> Your instructions
Across the following data, how many lines include the string "онлайн"? Reply with the number and nothing more.

> Data provided
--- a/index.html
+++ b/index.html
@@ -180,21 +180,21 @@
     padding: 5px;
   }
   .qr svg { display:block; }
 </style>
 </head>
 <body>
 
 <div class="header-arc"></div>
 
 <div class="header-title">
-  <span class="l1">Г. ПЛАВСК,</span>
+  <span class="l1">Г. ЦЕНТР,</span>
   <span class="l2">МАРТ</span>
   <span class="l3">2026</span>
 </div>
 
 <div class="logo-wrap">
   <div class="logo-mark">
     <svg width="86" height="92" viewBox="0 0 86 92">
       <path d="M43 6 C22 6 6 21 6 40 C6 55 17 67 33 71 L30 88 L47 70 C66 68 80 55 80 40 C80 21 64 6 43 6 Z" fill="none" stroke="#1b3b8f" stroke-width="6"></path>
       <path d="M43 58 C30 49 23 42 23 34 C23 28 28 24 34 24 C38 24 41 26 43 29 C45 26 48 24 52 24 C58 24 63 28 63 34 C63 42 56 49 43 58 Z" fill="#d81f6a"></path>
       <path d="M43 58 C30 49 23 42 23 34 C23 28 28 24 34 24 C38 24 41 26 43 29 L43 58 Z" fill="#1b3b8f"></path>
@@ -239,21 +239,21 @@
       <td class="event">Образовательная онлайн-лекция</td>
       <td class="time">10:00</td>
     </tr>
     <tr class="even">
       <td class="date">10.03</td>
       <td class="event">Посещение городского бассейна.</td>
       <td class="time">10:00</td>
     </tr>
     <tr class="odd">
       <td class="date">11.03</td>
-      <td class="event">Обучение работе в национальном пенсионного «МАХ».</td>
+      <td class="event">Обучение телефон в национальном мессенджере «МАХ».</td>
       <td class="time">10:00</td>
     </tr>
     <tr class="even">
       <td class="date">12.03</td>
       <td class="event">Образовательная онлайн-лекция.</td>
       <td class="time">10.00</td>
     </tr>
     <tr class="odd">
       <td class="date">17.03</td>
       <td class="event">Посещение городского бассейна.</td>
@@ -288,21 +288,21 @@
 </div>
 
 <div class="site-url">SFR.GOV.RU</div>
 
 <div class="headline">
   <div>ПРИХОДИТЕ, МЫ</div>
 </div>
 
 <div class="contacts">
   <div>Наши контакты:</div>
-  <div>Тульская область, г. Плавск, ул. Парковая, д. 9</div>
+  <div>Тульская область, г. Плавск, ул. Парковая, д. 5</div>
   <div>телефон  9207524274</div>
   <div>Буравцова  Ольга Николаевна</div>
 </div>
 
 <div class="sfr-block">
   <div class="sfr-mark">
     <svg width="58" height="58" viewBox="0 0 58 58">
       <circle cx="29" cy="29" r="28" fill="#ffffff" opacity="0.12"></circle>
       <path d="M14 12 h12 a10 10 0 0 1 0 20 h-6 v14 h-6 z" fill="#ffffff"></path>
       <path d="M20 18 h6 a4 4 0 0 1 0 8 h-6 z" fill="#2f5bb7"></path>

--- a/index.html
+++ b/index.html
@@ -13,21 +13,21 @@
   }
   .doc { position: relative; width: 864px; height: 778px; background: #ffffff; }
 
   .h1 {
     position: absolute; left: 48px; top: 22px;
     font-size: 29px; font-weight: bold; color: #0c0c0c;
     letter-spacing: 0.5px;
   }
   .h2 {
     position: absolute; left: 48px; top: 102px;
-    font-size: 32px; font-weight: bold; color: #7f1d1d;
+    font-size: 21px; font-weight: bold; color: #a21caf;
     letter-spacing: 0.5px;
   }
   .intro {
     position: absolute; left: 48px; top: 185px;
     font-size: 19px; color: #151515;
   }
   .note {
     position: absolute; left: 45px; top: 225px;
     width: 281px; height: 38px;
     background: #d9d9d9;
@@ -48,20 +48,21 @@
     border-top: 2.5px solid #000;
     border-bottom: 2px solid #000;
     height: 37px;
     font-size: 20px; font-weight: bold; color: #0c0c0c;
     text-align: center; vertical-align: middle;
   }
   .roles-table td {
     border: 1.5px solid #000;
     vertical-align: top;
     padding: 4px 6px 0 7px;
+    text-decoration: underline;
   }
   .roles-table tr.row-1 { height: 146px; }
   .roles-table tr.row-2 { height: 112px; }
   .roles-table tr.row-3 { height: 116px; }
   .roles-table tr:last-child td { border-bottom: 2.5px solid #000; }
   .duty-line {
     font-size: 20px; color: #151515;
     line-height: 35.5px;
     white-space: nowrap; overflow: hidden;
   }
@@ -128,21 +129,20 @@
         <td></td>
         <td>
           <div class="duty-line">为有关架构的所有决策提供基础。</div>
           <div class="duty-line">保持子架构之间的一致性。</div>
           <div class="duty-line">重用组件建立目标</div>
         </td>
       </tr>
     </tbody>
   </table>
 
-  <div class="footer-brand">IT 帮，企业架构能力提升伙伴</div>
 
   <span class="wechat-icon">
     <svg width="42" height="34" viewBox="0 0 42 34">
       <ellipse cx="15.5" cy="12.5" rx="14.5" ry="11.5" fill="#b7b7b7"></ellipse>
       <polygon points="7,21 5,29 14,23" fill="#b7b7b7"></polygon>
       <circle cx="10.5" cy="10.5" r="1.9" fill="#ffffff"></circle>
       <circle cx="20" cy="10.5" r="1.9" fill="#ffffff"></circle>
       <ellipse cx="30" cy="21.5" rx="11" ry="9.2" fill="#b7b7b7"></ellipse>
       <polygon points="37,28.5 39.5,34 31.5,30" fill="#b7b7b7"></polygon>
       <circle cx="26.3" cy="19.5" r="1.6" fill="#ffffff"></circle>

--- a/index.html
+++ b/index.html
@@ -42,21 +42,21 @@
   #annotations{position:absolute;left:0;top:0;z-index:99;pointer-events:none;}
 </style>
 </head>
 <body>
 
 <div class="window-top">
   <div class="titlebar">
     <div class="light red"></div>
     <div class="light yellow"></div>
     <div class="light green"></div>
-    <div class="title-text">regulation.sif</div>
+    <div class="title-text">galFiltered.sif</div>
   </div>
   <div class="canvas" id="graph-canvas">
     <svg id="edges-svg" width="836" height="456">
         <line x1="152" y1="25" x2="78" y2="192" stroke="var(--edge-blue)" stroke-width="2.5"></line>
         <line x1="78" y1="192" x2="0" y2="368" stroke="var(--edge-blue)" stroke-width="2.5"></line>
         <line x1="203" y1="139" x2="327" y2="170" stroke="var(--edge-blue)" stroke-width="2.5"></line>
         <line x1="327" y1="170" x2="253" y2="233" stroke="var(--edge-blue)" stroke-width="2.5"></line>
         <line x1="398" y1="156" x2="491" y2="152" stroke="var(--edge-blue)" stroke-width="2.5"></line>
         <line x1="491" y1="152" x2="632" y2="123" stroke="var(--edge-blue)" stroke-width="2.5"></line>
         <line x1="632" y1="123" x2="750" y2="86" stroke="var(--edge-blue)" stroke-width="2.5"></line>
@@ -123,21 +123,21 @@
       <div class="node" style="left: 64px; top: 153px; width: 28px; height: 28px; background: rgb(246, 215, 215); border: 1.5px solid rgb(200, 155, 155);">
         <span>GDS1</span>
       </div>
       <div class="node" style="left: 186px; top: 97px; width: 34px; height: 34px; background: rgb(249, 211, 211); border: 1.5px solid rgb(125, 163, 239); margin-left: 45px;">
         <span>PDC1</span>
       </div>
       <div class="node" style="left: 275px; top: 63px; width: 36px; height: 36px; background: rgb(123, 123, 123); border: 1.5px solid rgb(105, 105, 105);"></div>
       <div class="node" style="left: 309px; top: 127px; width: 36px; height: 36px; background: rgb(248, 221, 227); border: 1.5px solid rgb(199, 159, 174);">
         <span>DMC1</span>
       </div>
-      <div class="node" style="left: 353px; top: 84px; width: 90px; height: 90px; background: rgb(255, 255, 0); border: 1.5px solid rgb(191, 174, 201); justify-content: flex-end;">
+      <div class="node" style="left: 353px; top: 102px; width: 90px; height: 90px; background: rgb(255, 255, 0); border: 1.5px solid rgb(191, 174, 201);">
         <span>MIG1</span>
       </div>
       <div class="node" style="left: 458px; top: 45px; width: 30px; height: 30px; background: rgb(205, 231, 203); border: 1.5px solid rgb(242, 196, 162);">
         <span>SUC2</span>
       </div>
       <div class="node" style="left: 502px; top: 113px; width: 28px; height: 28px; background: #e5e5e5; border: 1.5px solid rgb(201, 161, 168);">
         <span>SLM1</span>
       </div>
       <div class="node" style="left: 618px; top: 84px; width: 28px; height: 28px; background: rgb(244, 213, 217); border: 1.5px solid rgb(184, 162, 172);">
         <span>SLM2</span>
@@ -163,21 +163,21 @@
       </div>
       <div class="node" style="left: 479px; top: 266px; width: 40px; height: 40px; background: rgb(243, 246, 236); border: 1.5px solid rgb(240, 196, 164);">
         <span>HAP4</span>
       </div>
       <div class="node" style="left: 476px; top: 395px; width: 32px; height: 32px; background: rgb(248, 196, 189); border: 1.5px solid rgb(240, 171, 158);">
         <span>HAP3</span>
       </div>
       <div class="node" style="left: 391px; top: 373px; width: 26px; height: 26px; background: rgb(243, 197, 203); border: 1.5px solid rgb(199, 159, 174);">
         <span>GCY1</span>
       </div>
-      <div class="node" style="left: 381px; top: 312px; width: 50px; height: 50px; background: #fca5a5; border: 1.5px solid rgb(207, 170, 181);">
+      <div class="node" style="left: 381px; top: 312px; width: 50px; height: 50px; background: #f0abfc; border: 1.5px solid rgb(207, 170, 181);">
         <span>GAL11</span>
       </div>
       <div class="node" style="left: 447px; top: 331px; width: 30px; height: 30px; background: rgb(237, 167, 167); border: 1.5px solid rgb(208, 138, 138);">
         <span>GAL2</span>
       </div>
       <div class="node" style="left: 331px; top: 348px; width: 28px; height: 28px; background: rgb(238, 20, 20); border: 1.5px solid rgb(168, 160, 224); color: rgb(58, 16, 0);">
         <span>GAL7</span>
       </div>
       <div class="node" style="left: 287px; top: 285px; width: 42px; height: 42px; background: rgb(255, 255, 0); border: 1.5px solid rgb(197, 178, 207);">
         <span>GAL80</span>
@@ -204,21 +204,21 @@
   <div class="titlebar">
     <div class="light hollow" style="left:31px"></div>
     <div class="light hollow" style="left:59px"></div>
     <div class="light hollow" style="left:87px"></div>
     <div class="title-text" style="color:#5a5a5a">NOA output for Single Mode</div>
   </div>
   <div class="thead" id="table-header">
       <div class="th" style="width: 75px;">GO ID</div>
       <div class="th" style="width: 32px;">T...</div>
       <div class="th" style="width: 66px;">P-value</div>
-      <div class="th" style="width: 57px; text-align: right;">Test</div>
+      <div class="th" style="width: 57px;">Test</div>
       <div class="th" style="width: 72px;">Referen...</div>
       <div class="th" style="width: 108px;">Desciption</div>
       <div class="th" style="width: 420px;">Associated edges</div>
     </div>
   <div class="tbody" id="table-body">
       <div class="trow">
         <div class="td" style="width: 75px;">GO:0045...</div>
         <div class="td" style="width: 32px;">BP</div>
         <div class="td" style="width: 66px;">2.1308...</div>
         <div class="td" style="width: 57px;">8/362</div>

> Solution to this exercise
2